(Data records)
^^^^^^^^^^^^^^^^

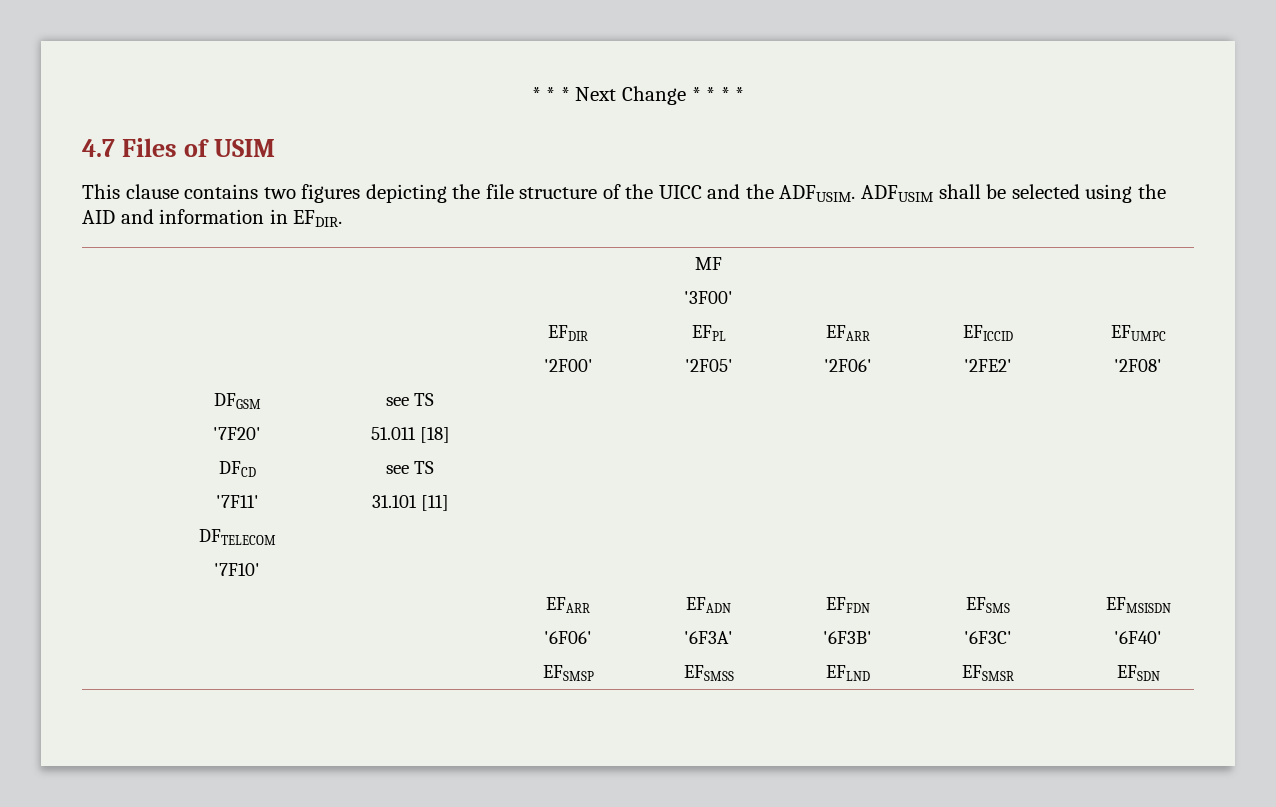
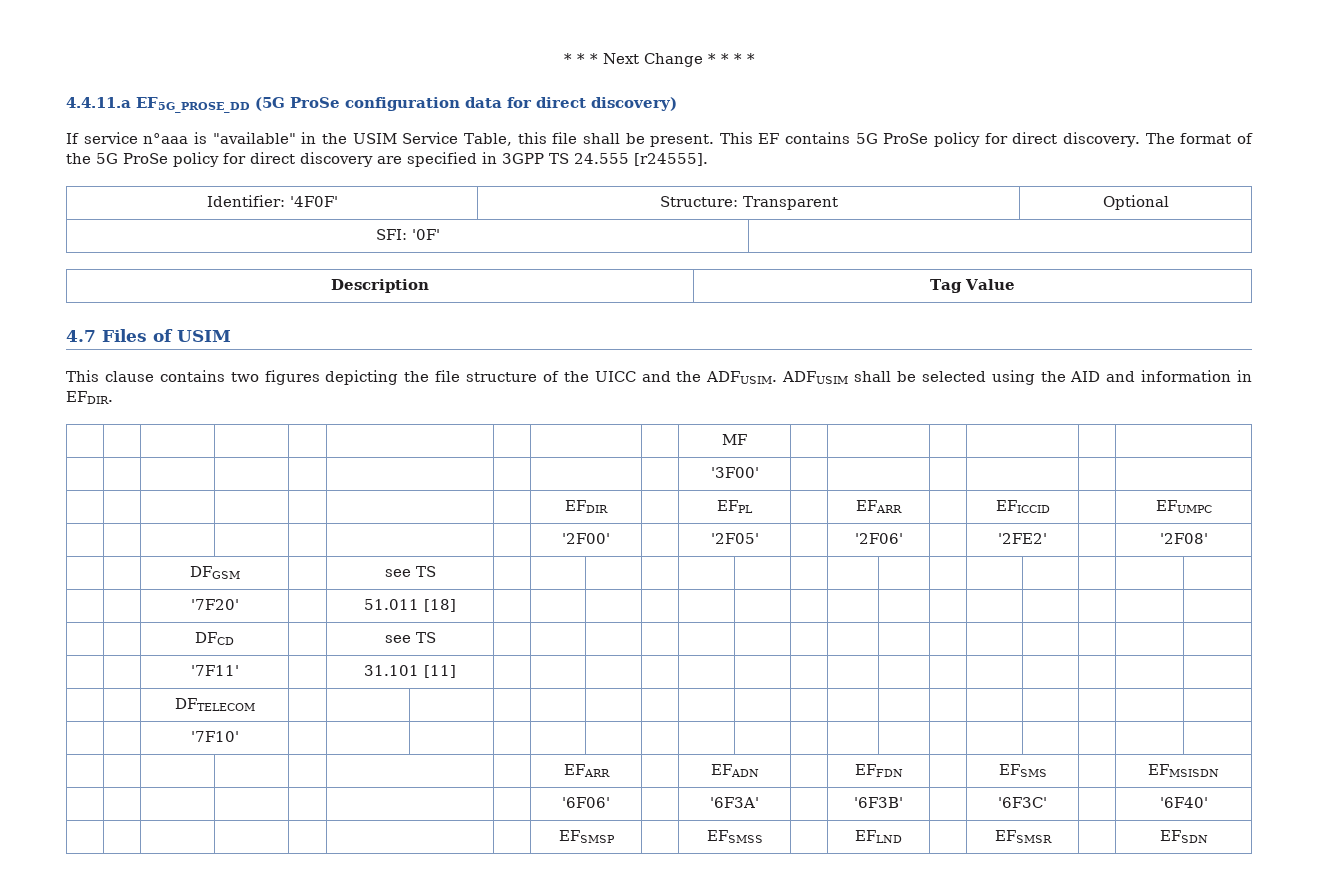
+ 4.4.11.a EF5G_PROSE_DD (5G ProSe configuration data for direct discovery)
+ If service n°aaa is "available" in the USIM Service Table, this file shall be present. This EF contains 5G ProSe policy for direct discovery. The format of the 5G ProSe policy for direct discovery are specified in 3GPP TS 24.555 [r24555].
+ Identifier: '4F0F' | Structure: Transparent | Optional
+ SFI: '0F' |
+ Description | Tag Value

^^^^^^^^^^^^^^^^

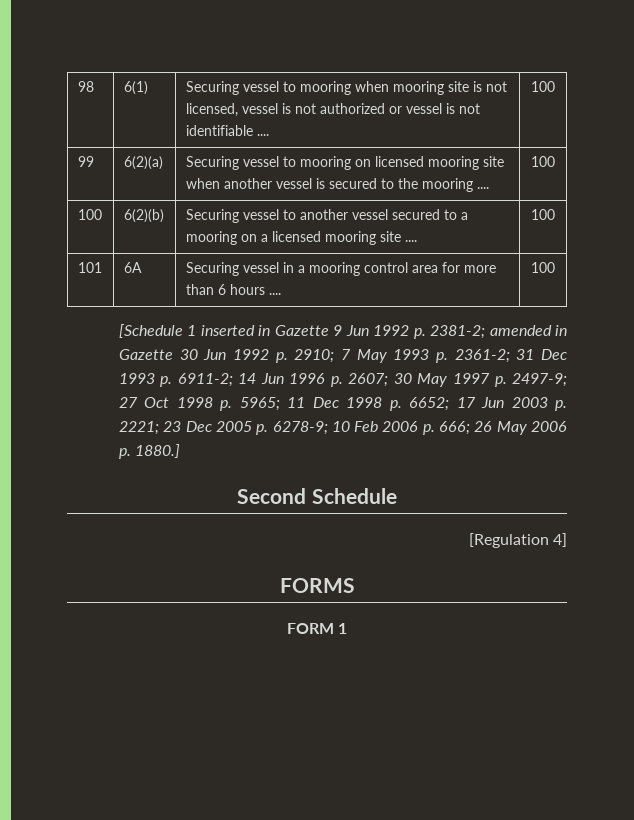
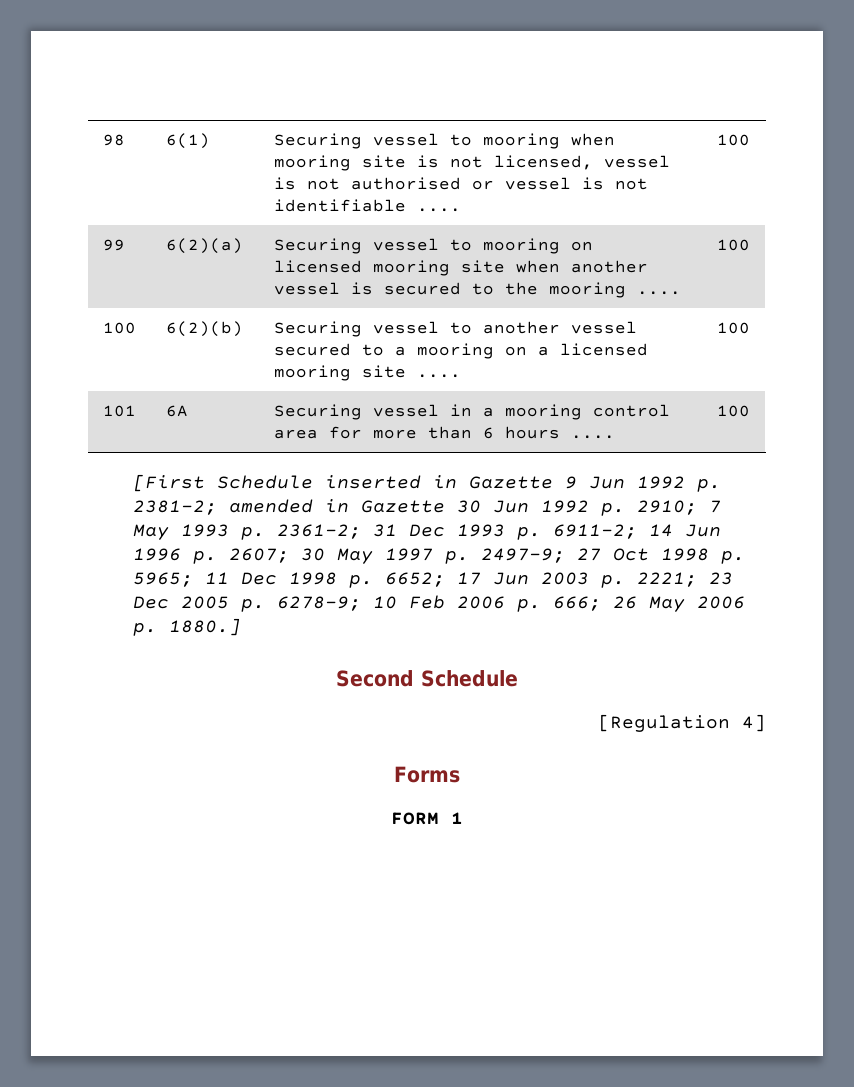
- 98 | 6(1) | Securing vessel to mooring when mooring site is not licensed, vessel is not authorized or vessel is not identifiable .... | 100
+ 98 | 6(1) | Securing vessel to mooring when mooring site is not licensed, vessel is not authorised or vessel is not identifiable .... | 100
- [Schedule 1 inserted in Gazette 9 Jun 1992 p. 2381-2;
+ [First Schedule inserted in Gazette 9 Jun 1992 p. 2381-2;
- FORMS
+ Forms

^^^^^^^^^^^^^^^^

Problem to solve: Wherever the string "discovery" occurs in the records, copy the line it is in.

Solution to this task:
+ 4.4.11.a EF5G_PROSE_DD (5G ProSe configuration data for direct discovery)
+ If service n°aaa is "available" in the USIM Service Table, this file shall be present. This EF contains 5G ProSe policy for direct discovery. The format of the 5G ProSe policy for direct discovery are specified in 3GPP TS 24.555 [r24555].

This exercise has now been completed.